What to work on. Copy out each line of the listing below in which the string "Admin" occurs.

Available records.

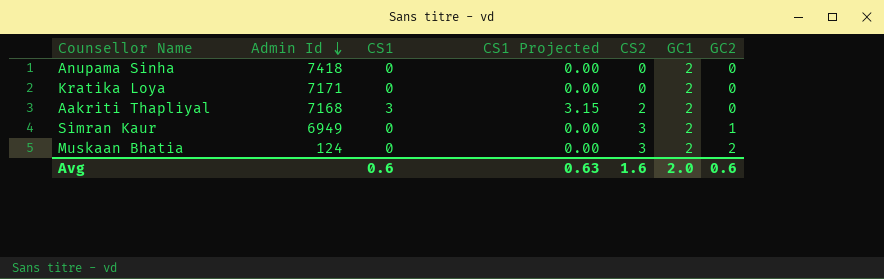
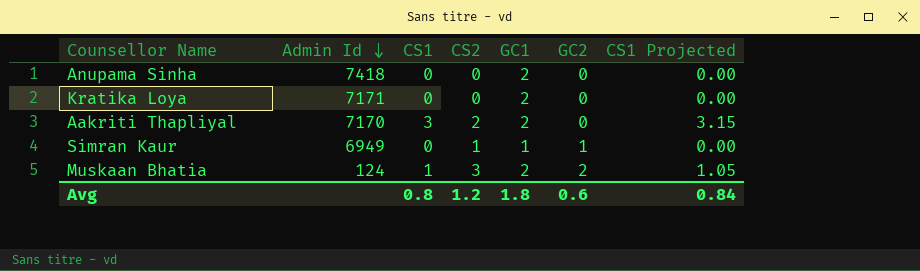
column CS1 Projected | position: 4 -> 7
Aakriti Thapliyal | Admin Id: 7168 -> 7170
Simran Kaur | CS2: 3 -> 1
Simran Kaur | GC1: 2 -> 1
Muskaan Bhatia | CS1: 0 -> 1
Muskaan Bhatia | CS1 Projected: 0.00 -> 1.05
Avg | CS1: 0.6 -> 0.8
Avg | CS2: 1.6 -> 1.2
Avg | GC1: 2.0 -> 1.8
Avg | CS1 Projected: 0.63 -> 0.84

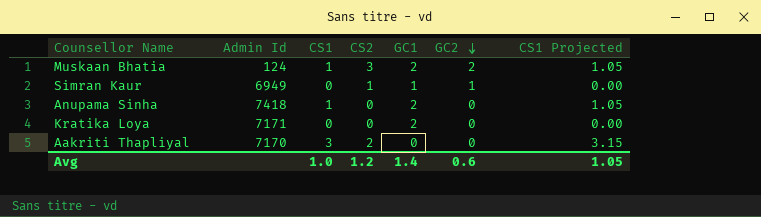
row order: Admin Id descending -> GC2 descending
Anupama Sinha | CS1: 0 -> 1
Anupama Sinha | CS1 Projected: 0.00 -> 1.05
Aakriti Thapliyal | GC1: 2 -> 0
Avg | CS1: 0.8 -> 1.0
Avg | GC1: 1.8 -> 1.4
Avg | CS1 Projected: 0.84 -> 1.05

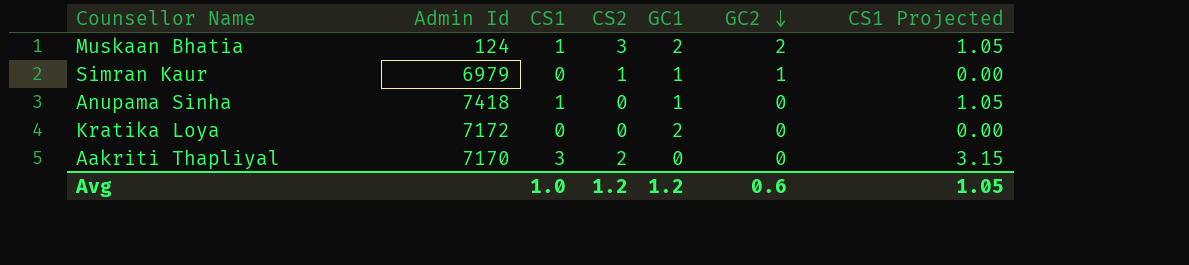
Simran Kaur | Admin Id: 6949 -> 6979
Anupama Sinha | GC1: 2 -> 1
Kratika Loya | Admin Id: 7171 -> 7172
Avg | GC1: 1.4 -> 1.2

Answer.
Aakriti Thapliyal | Admin Id: 7168 -> 7170
row order: Admin Id descending -> GC2 descending
Simran Kaur | Admin Id: 6949 -> 6979
Kratika Loya | Admin Id: 7171 -> 7172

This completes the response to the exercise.